Yo me registré los bolsillos, y como no encontré tarjeta ninguna dije:

—¿Quiere usted que le ponga mi nombre en un pedazo de papel?

—No, ¿para qué? Mientras no llegue ese libro no pensaré en su autor.

—Muy bien, yo haré lo posible para enviárselo lo más pronto que pueda.

Los mozos del vagón restaurante habían cobrado a los viajeros, que iban levantándose y marchándose a sus respectivos departamentos.

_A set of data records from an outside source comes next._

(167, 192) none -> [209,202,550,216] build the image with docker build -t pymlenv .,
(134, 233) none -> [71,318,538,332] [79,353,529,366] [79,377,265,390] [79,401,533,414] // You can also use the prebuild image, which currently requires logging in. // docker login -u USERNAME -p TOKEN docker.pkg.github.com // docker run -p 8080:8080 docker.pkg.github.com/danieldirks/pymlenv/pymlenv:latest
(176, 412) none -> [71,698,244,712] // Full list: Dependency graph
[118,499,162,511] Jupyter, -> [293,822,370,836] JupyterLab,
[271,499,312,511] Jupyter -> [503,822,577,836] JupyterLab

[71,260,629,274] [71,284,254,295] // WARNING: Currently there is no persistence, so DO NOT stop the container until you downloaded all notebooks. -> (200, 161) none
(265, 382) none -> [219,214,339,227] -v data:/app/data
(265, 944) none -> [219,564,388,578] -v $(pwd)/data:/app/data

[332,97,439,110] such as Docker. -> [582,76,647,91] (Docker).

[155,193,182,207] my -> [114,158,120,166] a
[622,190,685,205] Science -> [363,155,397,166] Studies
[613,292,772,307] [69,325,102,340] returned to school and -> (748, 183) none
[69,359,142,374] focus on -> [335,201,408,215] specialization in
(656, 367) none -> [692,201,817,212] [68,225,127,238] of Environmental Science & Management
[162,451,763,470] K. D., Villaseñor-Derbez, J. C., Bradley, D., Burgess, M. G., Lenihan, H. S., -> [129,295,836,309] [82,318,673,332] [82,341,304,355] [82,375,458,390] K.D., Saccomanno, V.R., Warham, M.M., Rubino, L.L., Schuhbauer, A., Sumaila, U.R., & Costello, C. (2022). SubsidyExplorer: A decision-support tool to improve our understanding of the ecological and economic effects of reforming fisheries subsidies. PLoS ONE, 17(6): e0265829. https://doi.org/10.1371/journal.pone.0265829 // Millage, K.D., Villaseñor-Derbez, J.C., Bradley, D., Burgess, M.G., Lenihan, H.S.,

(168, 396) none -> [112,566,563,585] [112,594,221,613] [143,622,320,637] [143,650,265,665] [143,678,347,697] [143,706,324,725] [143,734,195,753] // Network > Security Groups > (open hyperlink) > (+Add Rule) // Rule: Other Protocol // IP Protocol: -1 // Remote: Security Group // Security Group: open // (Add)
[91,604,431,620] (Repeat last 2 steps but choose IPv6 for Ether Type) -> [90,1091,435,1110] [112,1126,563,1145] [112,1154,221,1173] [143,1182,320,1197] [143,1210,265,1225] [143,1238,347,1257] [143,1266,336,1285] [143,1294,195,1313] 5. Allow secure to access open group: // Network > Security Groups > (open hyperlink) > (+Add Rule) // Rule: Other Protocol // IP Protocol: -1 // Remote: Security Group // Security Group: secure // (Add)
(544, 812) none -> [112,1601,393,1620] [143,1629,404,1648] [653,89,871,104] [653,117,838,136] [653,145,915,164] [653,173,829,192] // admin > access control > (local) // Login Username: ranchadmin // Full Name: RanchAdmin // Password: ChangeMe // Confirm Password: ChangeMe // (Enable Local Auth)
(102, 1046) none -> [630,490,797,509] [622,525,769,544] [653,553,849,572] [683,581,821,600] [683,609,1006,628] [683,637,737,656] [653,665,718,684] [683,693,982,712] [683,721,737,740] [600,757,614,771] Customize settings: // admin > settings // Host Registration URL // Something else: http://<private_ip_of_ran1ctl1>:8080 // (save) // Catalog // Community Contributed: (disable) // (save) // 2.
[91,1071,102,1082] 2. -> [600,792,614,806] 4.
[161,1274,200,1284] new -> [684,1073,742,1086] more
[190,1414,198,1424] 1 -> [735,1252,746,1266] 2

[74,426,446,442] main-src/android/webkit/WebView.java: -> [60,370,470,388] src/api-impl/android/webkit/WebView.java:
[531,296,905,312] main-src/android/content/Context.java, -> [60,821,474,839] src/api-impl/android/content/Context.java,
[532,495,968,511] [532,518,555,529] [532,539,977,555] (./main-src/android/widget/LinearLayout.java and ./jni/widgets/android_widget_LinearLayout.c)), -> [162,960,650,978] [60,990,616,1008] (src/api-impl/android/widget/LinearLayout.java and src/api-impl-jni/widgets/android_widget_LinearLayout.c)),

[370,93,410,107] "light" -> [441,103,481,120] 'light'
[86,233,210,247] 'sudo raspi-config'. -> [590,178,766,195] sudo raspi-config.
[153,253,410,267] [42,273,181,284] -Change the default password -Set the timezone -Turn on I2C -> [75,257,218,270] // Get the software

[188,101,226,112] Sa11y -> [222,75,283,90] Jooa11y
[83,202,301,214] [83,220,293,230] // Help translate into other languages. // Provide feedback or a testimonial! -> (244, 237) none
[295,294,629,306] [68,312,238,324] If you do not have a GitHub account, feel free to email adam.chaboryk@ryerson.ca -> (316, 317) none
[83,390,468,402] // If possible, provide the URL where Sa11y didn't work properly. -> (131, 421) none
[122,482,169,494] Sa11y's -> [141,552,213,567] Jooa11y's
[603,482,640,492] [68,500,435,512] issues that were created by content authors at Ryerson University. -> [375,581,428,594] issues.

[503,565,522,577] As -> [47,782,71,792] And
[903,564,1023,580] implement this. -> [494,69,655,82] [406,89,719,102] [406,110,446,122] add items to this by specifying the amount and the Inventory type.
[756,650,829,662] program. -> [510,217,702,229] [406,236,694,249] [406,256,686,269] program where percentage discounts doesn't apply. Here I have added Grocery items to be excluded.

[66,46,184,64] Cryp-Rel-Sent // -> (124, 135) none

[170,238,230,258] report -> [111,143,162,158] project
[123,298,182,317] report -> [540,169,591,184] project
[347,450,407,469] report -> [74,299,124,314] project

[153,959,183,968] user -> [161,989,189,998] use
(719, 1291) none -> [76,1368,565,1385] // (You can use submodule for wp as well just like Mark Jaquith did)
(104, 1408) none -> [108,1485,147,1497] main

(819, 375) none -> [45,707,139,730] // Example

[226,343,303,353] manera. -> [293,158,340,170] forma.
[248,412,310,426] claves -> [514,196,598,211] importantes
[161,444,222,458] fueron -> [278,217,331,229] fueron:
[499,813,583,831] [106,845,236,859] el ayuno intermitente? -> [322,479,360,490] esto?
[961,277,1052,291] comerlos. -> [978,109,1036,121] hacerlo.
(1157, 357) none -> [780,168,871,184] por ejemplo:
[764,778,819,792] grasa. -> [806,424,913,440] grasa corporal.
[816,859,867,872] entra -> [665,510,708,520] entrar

La dama se levantó también de la silla y me hizo una ligera inclinación de cabeza. Yo la saludé todo lo ceremonioso que se puede saludar en un vagón que baila y ante una mesa llena de botellas y de platos que al menor movimiento se vienen al suelo.

Me fui a mi sitio y leí la tarjeta; ponía:

DEMETRIA

DUCHESSA DE S.

Y debajo las señas.

«He aquí una dama exigente con la literatura», me dije a mí mismo. «Una señora que quiere un libro a la medida».

Por otra parte, me halagaba el poder tener una lectora como aquélla, tan arrogante y tan solemne.

Aún ahora quiero creer que la viajera se acuerda de mí y de nuestra conversación en el comedor del tren, en el intervalo entre el queso de Gruyère y los higos con una almendra dentro; y cuando acabe de imprimir mi obra pienso enviársela, con una dedicatoria a la antigua, llena de frases conceptuosas, rebuscadas y rimbombantes.